Now this part is slightly more complicated. We’re gonna try to match the normalized polygon with one of the shapes in the atlas of pre-defined shapes. Besides of actually detecting whether the polygon represents a certain shape or not, we’ll also need to take the found match in the atlas and transform it to match as closely as possible to the average properties of the polygon. So our atlas may consist of any closed 2D polygons such as: A triangle, a rhombus, a trapezoid, a hexagon, etc.
Shape matching is done with score calculation based on different parameters. The higher the score is the more likely we’re to accept a certain shape is the intended one. We will calculate the score of the drawn polygon relatively to all pre-defined shapes in atlas with the same amount of vectors, and if the highest score is greater than a certain threshold, then that would be it. A score calculation for a shape will be done based on the co-sinuses of the angles between the vectors and the ratios between the vectors.

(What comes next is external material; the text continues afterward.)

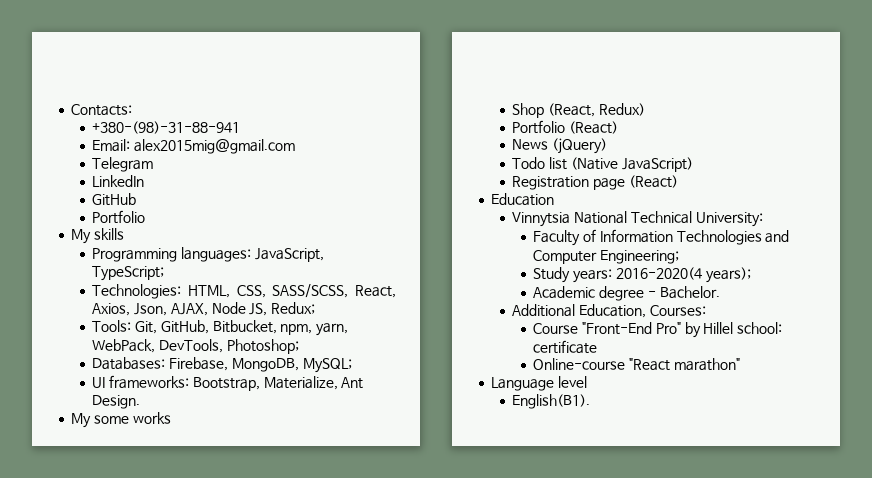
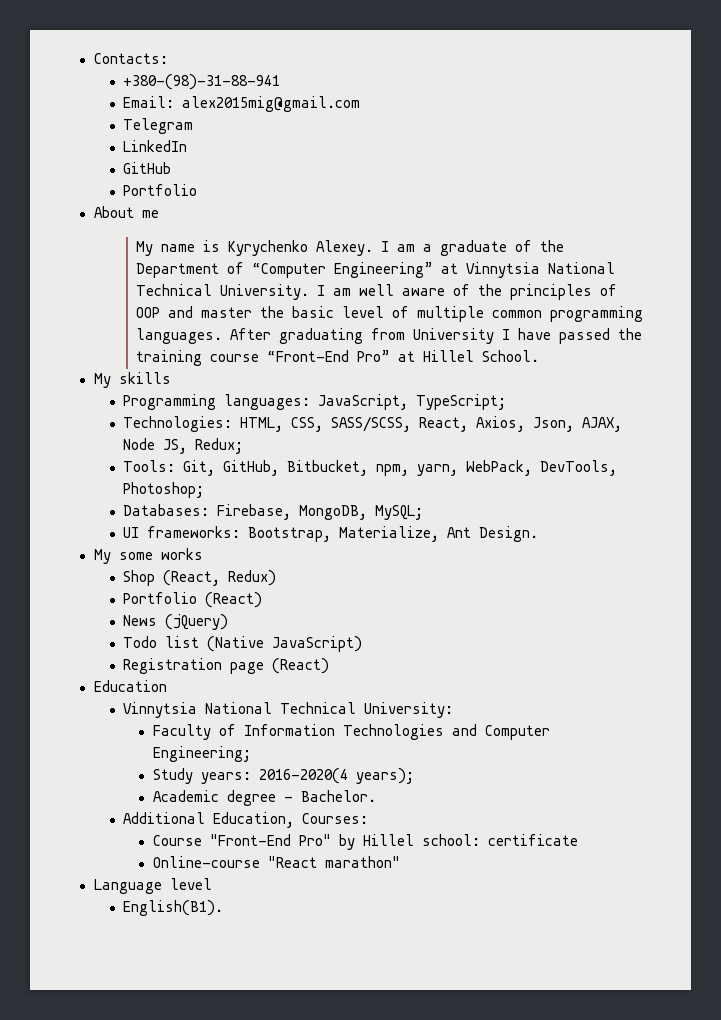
(146, 217) none -> [93,206,159,218] [136,240,565,256] [136,262,616,278] [136,284,618,300] [136,306,644,322] [136,328,643,344] [136,350,540,366] // About me // My name is Kyrychenko Alexey. I am a graduate of the Department of “Computer Engineering” at Vinnytsia National Technical University. I am well aware of the principles of OOP and master the basic level of multiple common programming languages. After graduating from University I have passed the training course “Front-End Pro” at Hillel School.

Note that order matters. It doesn’t matter where the series starts or ends, as long as there’s consistency between the values, that’s how we’re gonna evaluate the score.
Since shapes with more vectors are more likely to receive a lower score, in nearly all cases, we will use a dynamic threshold which will increase or decrease itself based on the target amount of vectors. After testing different variations of the calculation method, starting with the most naive one — a linear method, I’ve reached a conclusion that a radial-exponential one would be the most accurate for the use case:
Once we’ve determined what shape does the polygon match to, we will start a process of trying to transforming the pre-defined shape to have properties as closely as possible to the polygon’s: Scale, angle, direction and position.
- For the scale we will simply calculate the average length of all vectors and divide the 2 values to find the right multiplication.
- For the angle, we will repeat the same process, but in addition, we will try different variations of radians (let r the average radian of the polygon):
r, -r, π + r, π - r, r + .5π, -r - .5π, .5π - r, 1.5π + r.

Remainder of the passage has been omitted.